The polarizing and misleading campaigns by powerful Western groups like Greenpeace against Shell’s 3D seismic survey off the wild coast of South Africa are misguided. Science does not support their misleading claims and Shell’s blockade harms South Africa and many poor people. Exploring the energy reserves of oil and gas in South Africa does not harm the country. South Africa is a net importer of oil and gas and is dependent on foreign countries. Its energy security, development and energy improvement must be prioritized. When a leading and responsible explorer is demonized, it sends the wrong message to investors, creates a volatile market and hurts everyone. Namibia has shown amazing maturity when it comes to Shell’s work in the country and is to be commended. We are confident that Shell’s exploration well in the Orange Basin, off the coast of Namibia, will be successful. The Graff-1 well is located in Block 2913A in the Orange Basin, where Shell is the operator and its partners are QatarEnergy and the Namibian National Oil Company, Namcor.
Consequently, as a whole, Africa must ensure a conducive and attractive environment for investment.
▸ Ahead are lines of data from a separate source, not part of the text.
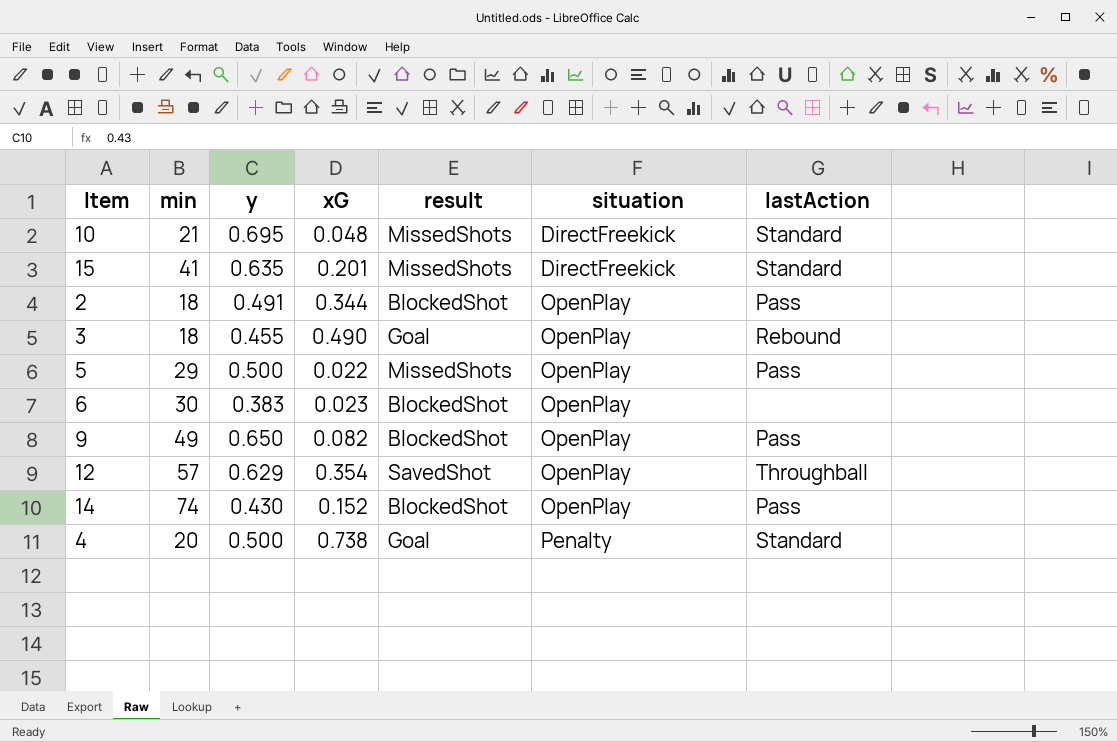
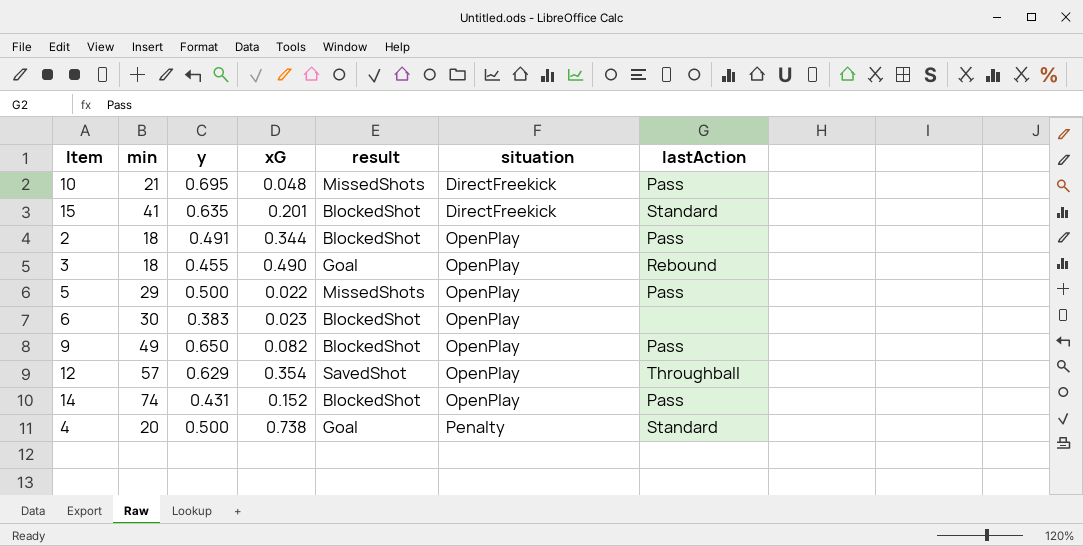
10 | lastAction: Standard -> Pass
15 | result: MissedShots -> BlockedShot
14 | y: 0.430 -> 0.431

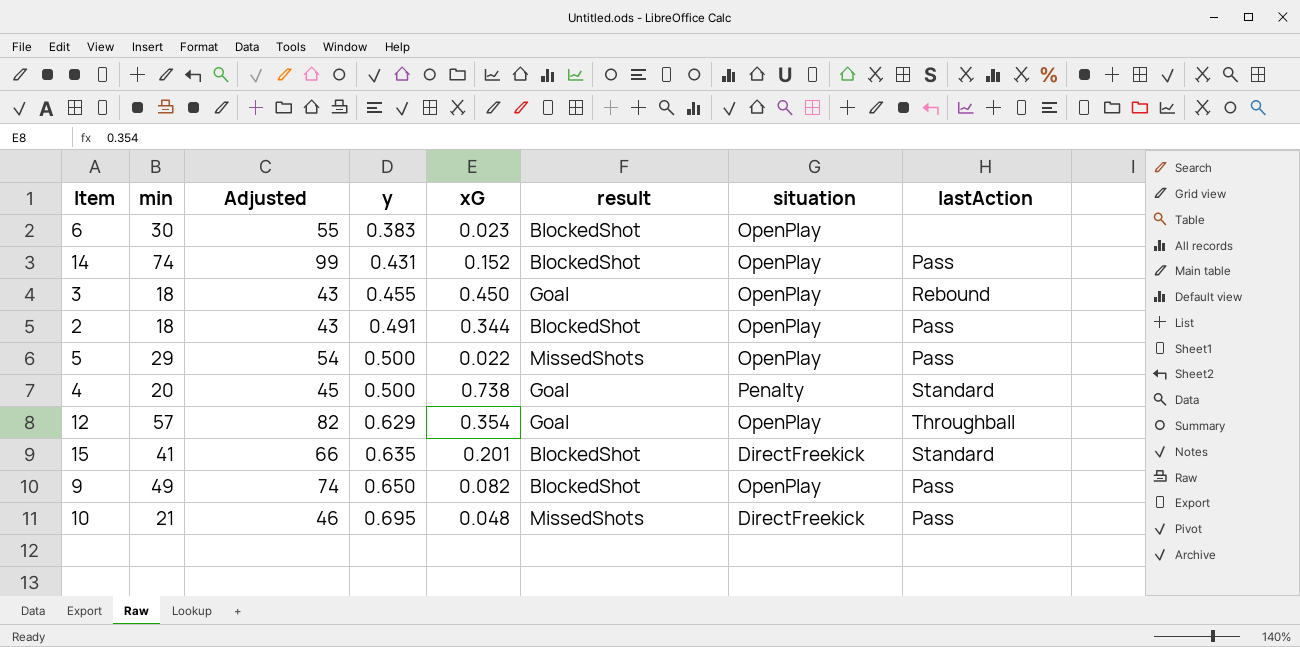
row order: situation ascending -> y ascending
column Adjusted | formula: none -> [min] + 25
3 | xG: 0.490 -> 0.450
12 | result: SavedShot -> Goal

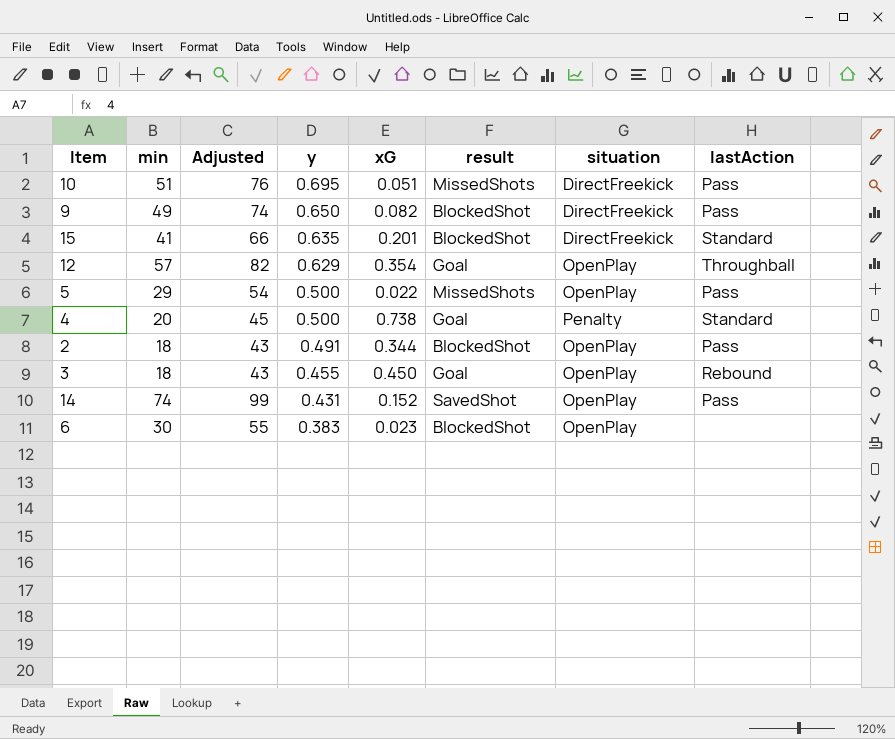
row order: y ascending -> y descending
10 | min: 21 -> 51
10 | Adjusted: 46 -> 76
10 | xG: 0.048 -> 0.051
9 | situation: OpenPlay -> DirectFreekick
14 | result: BlockedShot -> SavedShot

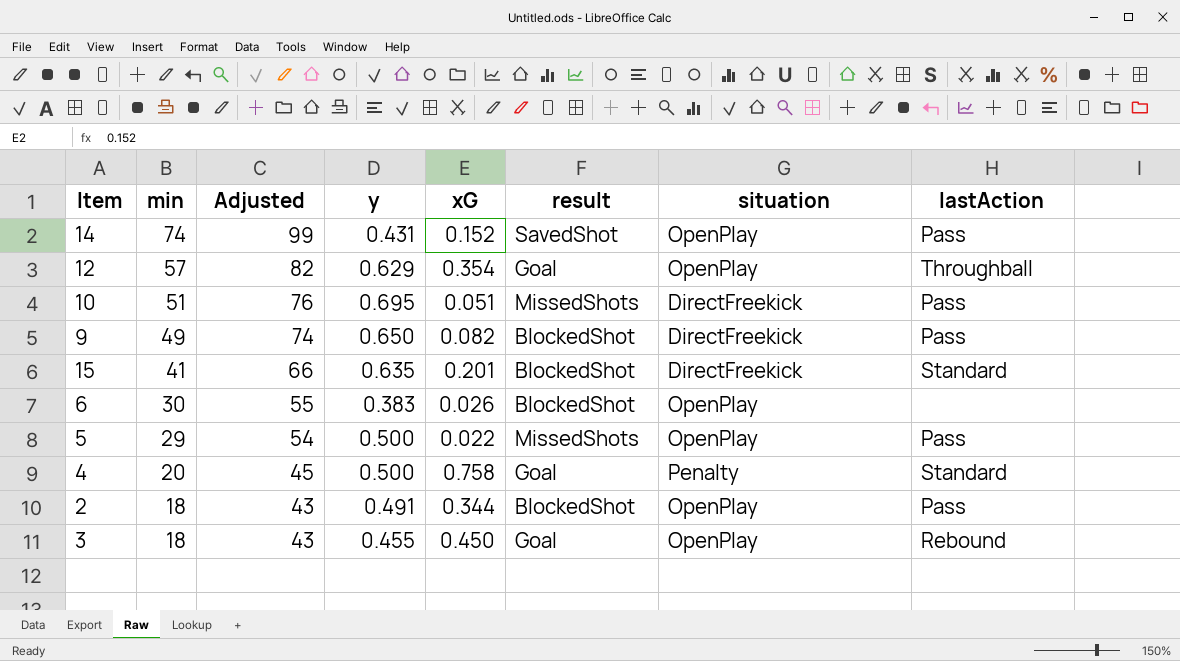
row order: y descending -> min descending
6 | xG: 0.023 -> 0.026
4 | xG: 0.738 -> 0.758

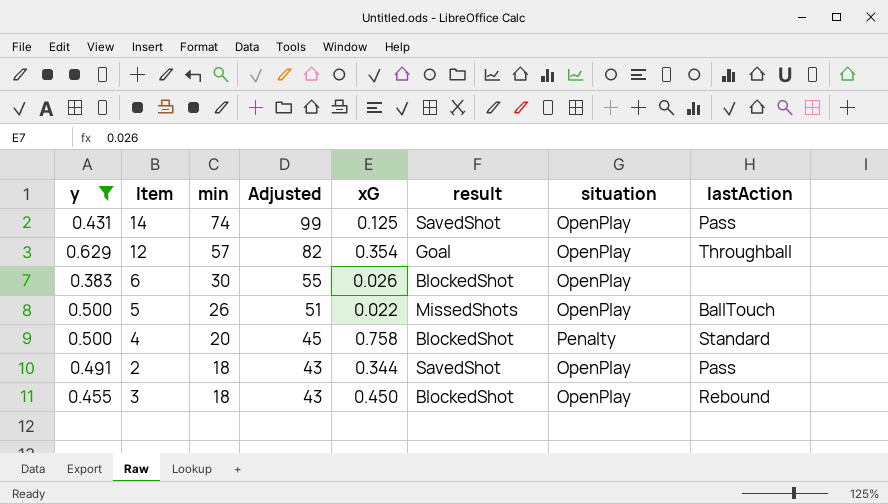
filter: none -> y <= 0.629
column y | position: 4 -> 1
14 | xG: 0.152 -> 0.125
5 | min: 29 -> 26
5 | Adjusted: 54 -> 51
5 | lastAction: Pass -> BallTouch
4 | result: Goal -> BlockedShot
2 | result: BlockedShot -> SavedShot
3 | result: Goal -> BlockedShot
There is no need to wait until October’s African Energy Week in Cape Town to find solutions. Despite the progress made to date in this area, more can be done to attract global players and international investors to the African market. In line with this, the African Energy Chamber (AEC), a leading voice on energy in Africa, strongly believes in the role and value that oil and gas play in Africa’s economies. Many changes are needed to give oil and gas companies the incentive to explore in Africa during the current recession. But we cannot stop there. We need to consider other weak points that discourage foreign operations in Africa and find ways to eliminate those challenges as well. So why not remove this obstacle? Trading with trusted explorers would help them avoid unnecessary delays and red tape. Making these changes would still allow them to emphasize their own priorities, and could also make COIs more likely to continue exploring within their borders.
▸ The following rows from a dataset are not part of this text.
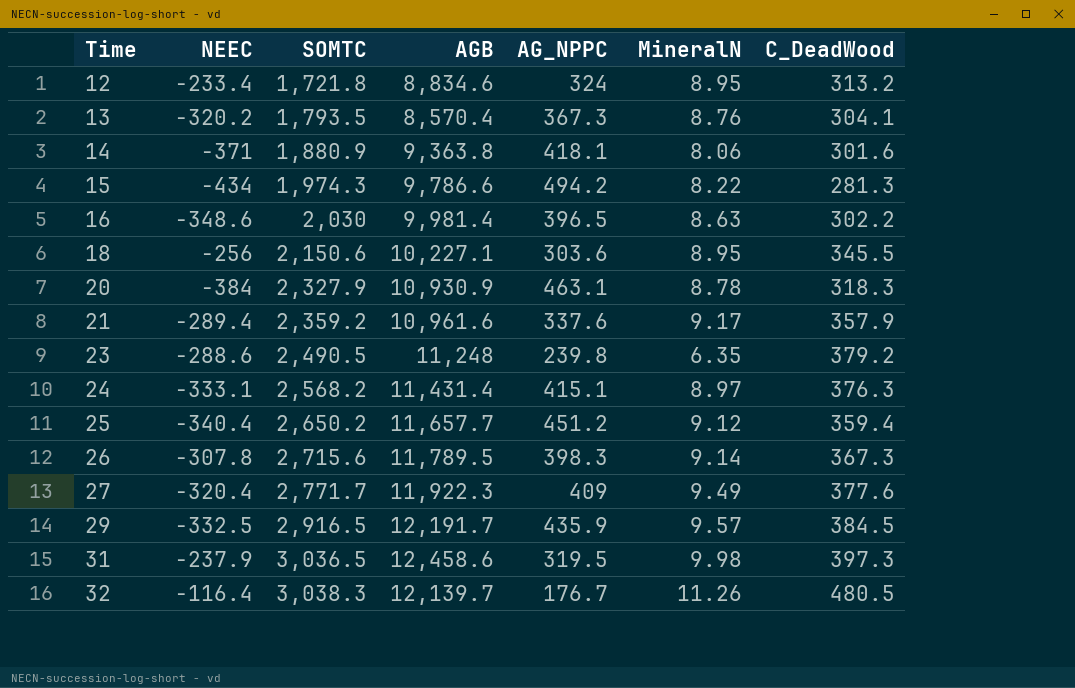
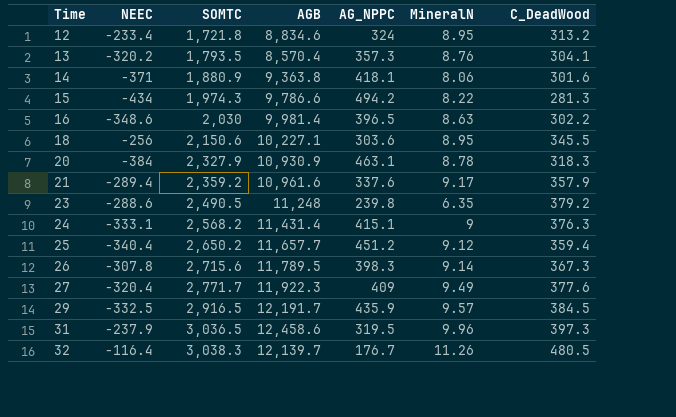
13 | AG_NPPC: 367.3 -> 357.3
24 | MineralN: 8.97 -> 9
31 | MineralN: 9.98 -> 9.96

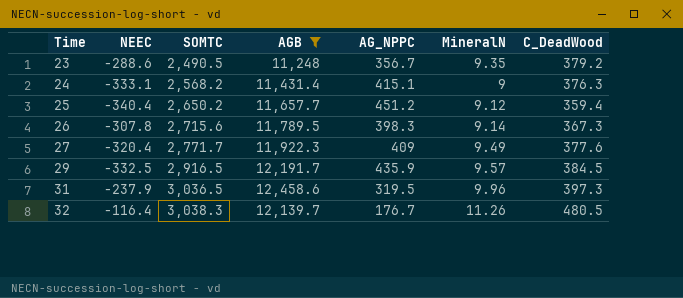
filter: none -> AGB >= 11,248
23 | AG_NPPC: 239.8 -> 356.7
23 | MineralN: 6.35 -> 9.35

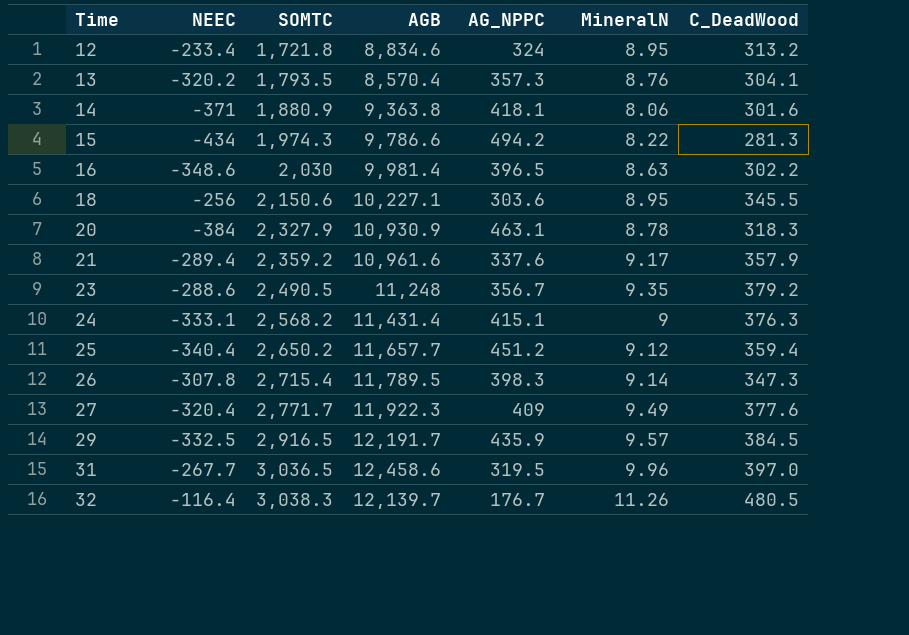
filter: AGB >= 11,248 -> none
26 | SOMTC: 2,715.6 -> 2,715.4
26 | C_DeadWood: 367.3 -> 347.3
31 | NEEC: -237.9 -> -267.7
31 | C_DeadWood: 397.3 -> 397.0

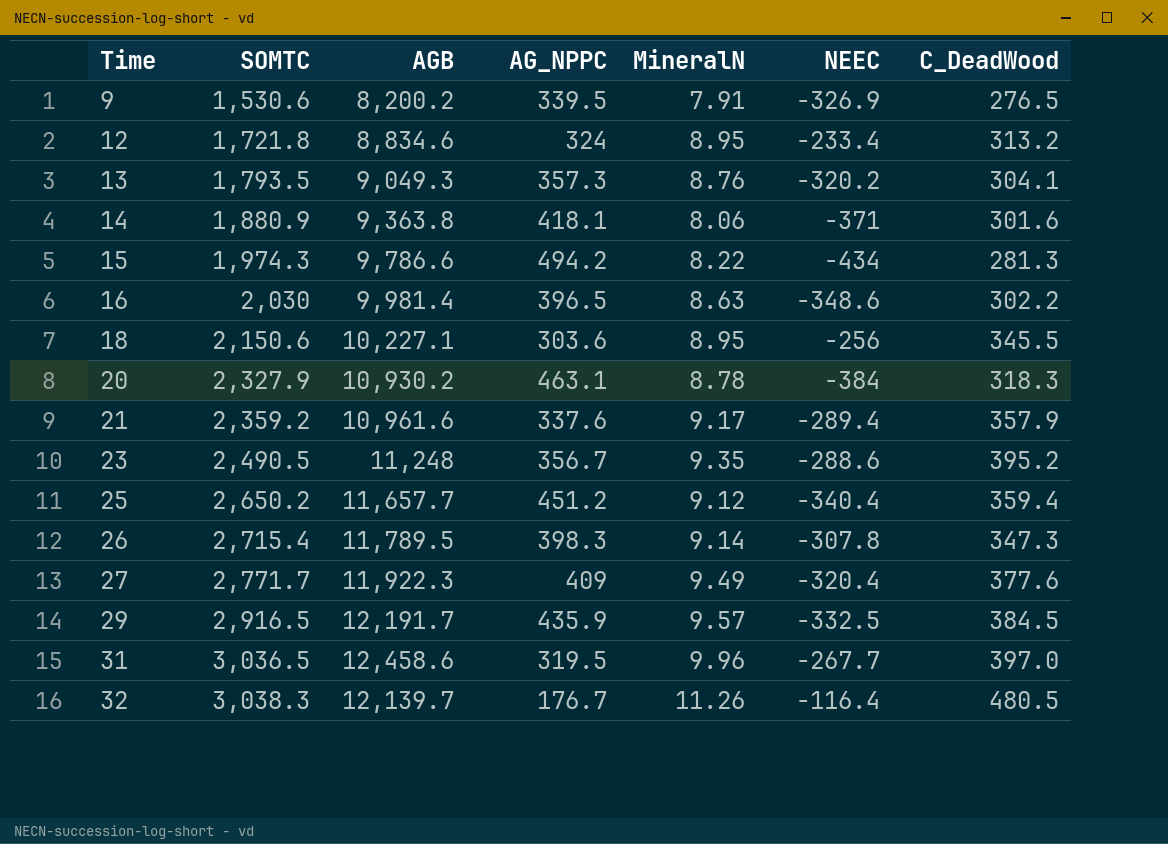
column NEEC | position: 2 -> 6
row 24: -333.1 | 2,568.2 | 11,431.4 | 415.1 | 9 | 376.3 -> none
row 9: none -> 1,530.6 | 8,200.2 | 339.5 | 7.91 | -326.9 | 276.5
13 | AGB: 8,570.4 -> 9,049.3
20 | AGB: 10,930.9 -> 10,930.2
23 | C_DeadWood: 379.2 -> 395.2

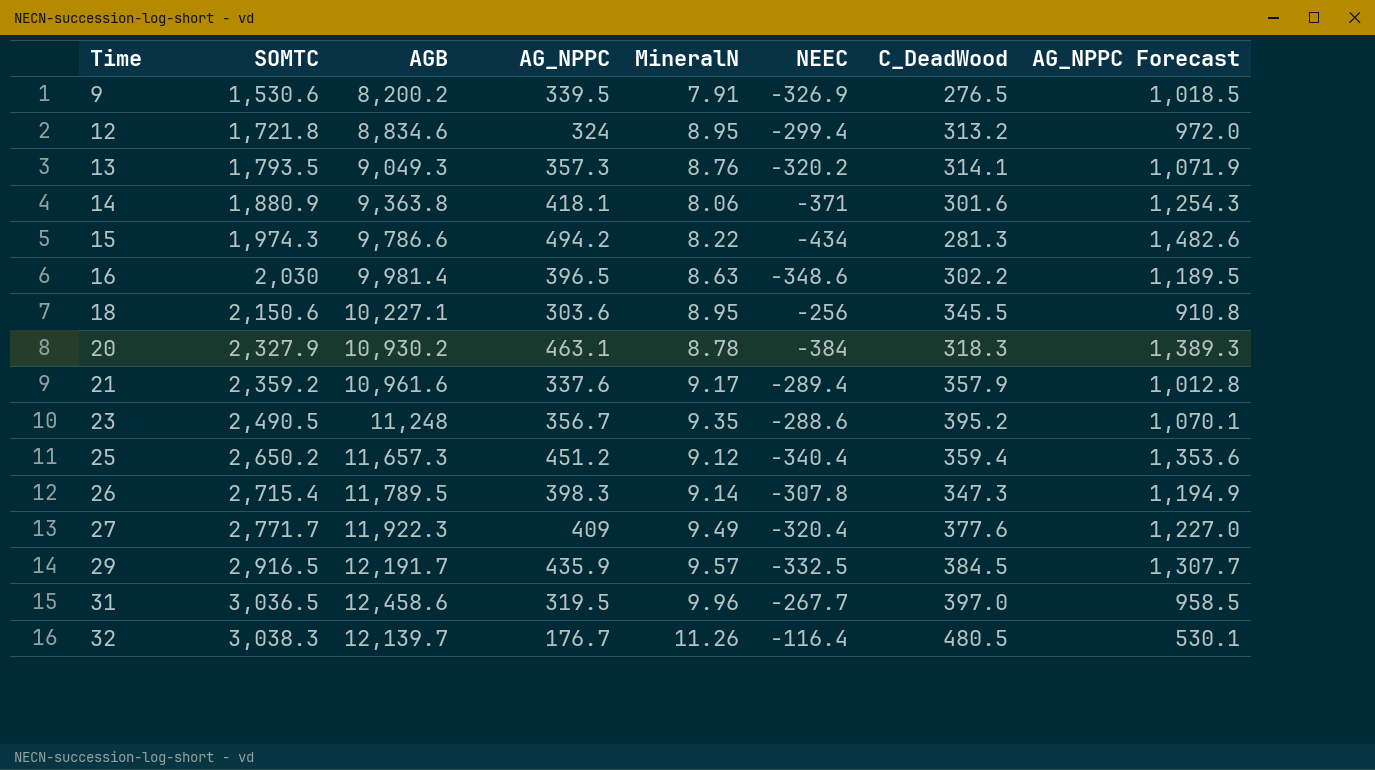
column AG_NPPC Forecast | formula: none -> [AG_NPPC] * 3
12 | NEEC: -233.4 -> -299.4
13 | C_DeadWood: 304.1 -> 314.1
25 | AGB: 11,657.7 -> 11,657.3

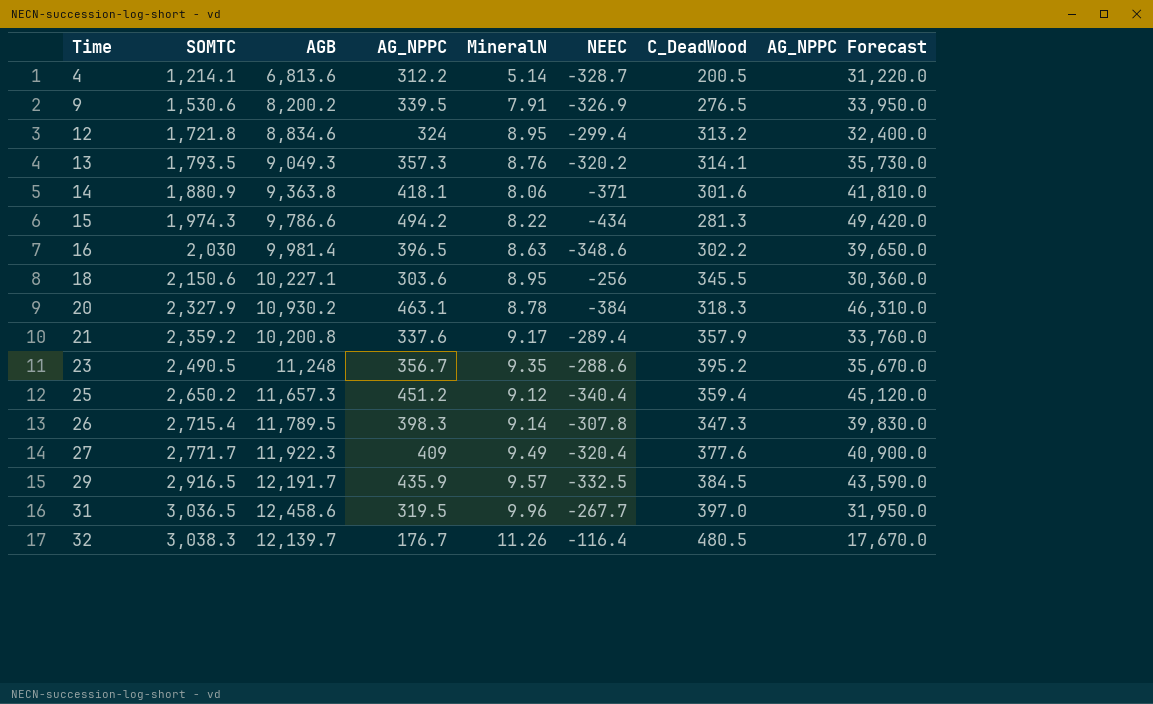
column AG_NPPC Forecast | formula: [AG_NPPC] * 3 -> [AG_NPPC] * 100
row 4: none -> 1,214.1 | 6,813.6 | 312.2 | 5.14 | -328.7 | 200.5 | 31,220.0
21 | AGB: 10,961.6 -> 10,200.8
“Exploration, Exploration and Exploration. You can’t produce oil and natural gas if you don’t explore. You can’t let radicals stop scouting campaigns and you can’t let bureaucrats kick out companies with poor regulations like CEMAC‘s forex rules. Let’s face it, look at Algeria, where oil and gas production rates were already declining in 2019, before the pandemic, largely due to repeated project delays caused, among other challenges, by slow government approval. . During four licensing rounds, Algeria saw minimal interest from investors,” said NJ Ayuk, CEO of the African Chamber of Energy.
“Nigeria is also known for the slow pace at which it sanctions exploration projects. Even before COVID-19, its slow movement on this front contributed to a decline in oil production over a 10-year period,” Ayuk concluded.
As the year begins and new opportunities arise across the continent, the ACS remains committed to helping African producer states accelerate project activities, improve production and usher in a new era of socio-economic growth and well-being.